EXERCISE PROMPT
Which of the lines below contain the string "class"? Pull each one out of the data.

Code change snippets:
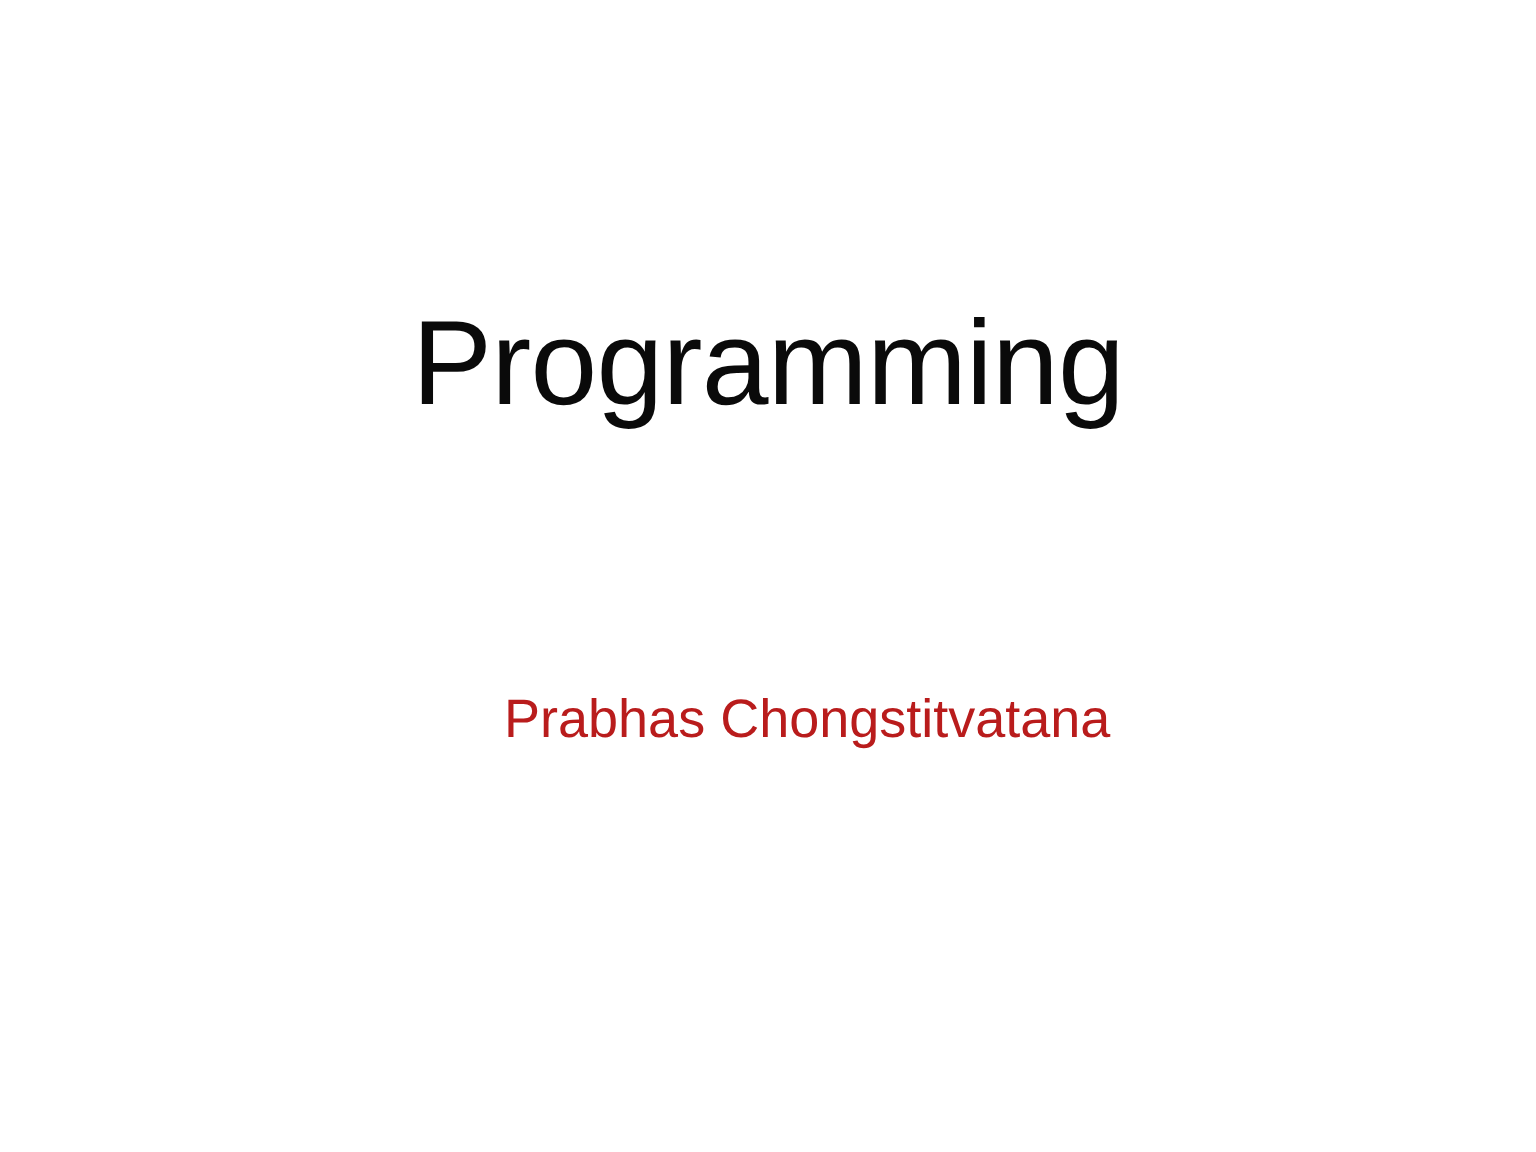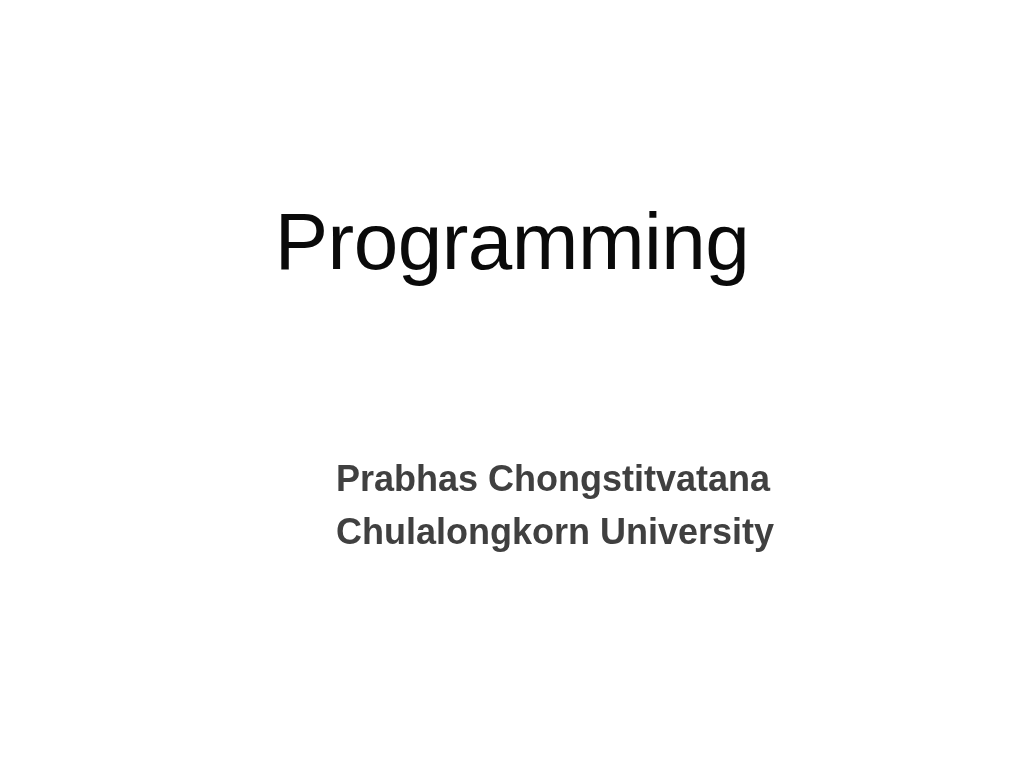--- a/index.html
+++ b/index.html
@@ -56,10 +56,10 @@
     display: block;
     font-family: "Liberation Sans", sans-serif;
     font-size: 36px;
-    font-weight: 700;
+    font-weight: 400;
     line-height: 53px;
     letter-spacing: 0px;
-    color: #404040;
+    color: #b91c1c;
     white-space: nowrap;
   }
 </style>

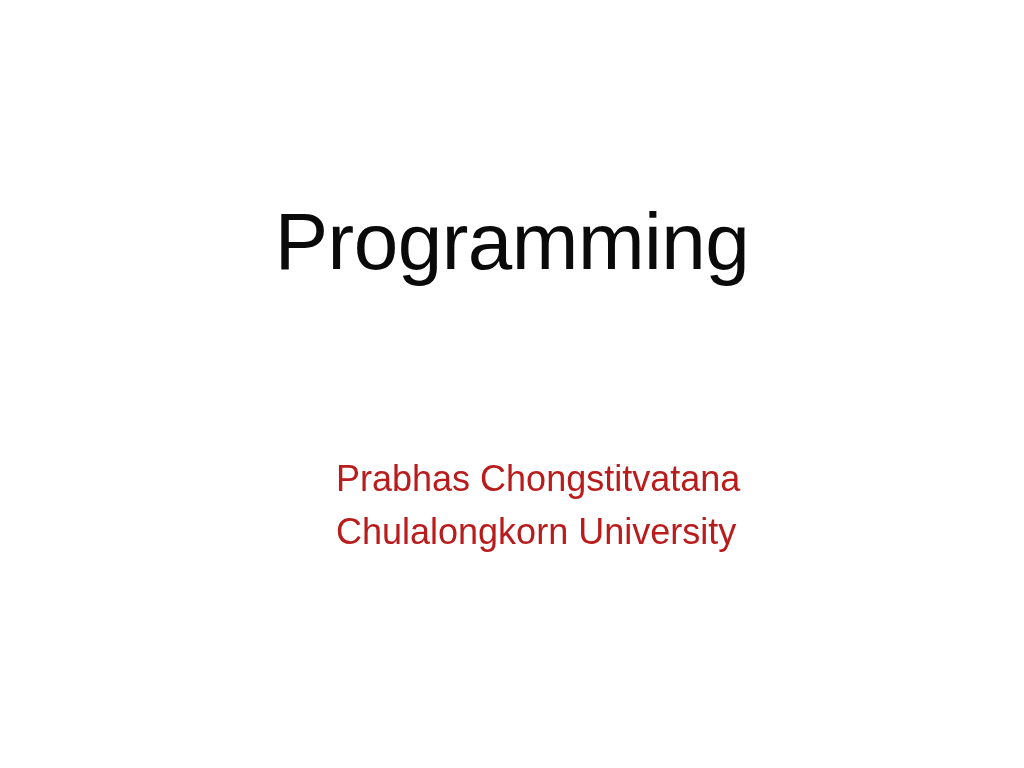--- a/index.html
+++ b/index.html
@@ -74,7 +74,6 @@
 
   <div class="subtitle-block">
     <span class="subtitle-line">Prabhas Chongstitvatana</span>
-    <span class="subtitle-line">Chulalongkorn University</span>
   </div>
 
 </div>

WORKED SOLUTION
   <div class="subtitle-block">
     <span class="subtitle-line">Prabhas Chongstitvatana</span>
-    <span class="subtitle-line">Chulalongkorn University</span>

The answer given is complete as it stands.